━━━ Source records

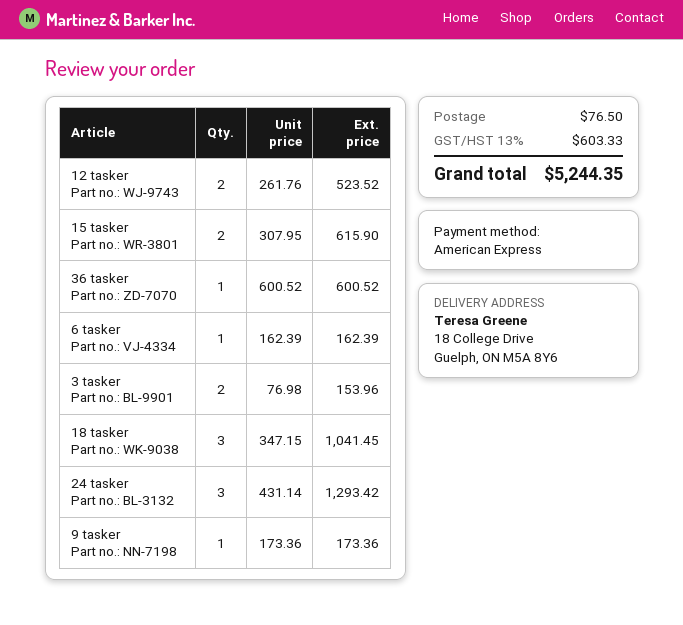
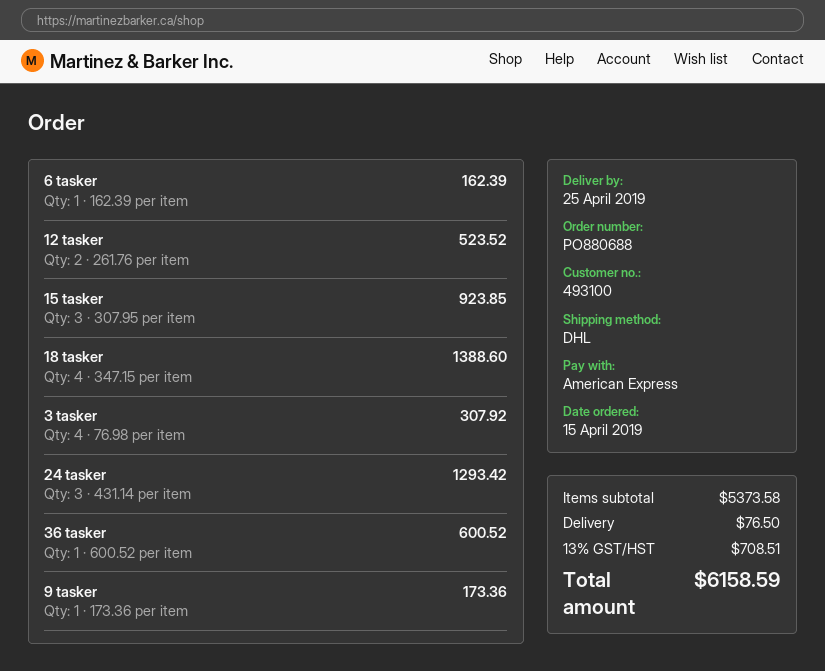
15 tasker: 2 x 307.95 = 615.90 -> 3 x 307.95 = 923.85
3 tasker: 2 x 76.98 = 153.96 -> 4 x 76.98 = 307.92
18 tasker: 3 x 347.15 = 1041.45 -> 4 x 347.15 = 1388.60
tax: 13% = 603.33 -> 13% = 708.51
total: 5244.35 -> 6158.59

━━━━━━

Exercise instructions:
Repeat each entry above exactly, passing over any images.

Task solution:
15 tasker: 2 x 307.95 = 615.90 -> 3 x 307.95 = 923.85
3 tasker: 2 x 76.98 = 153.96 -> 4 x 76.98 = 307.92
18 tasker: 3 x 347.15 = 1041.45 -> 4 x 347.15 = 1388.60
tax: 13% = 603.33 -> 13% = 708.51
total: 5244.35 -> 6158.59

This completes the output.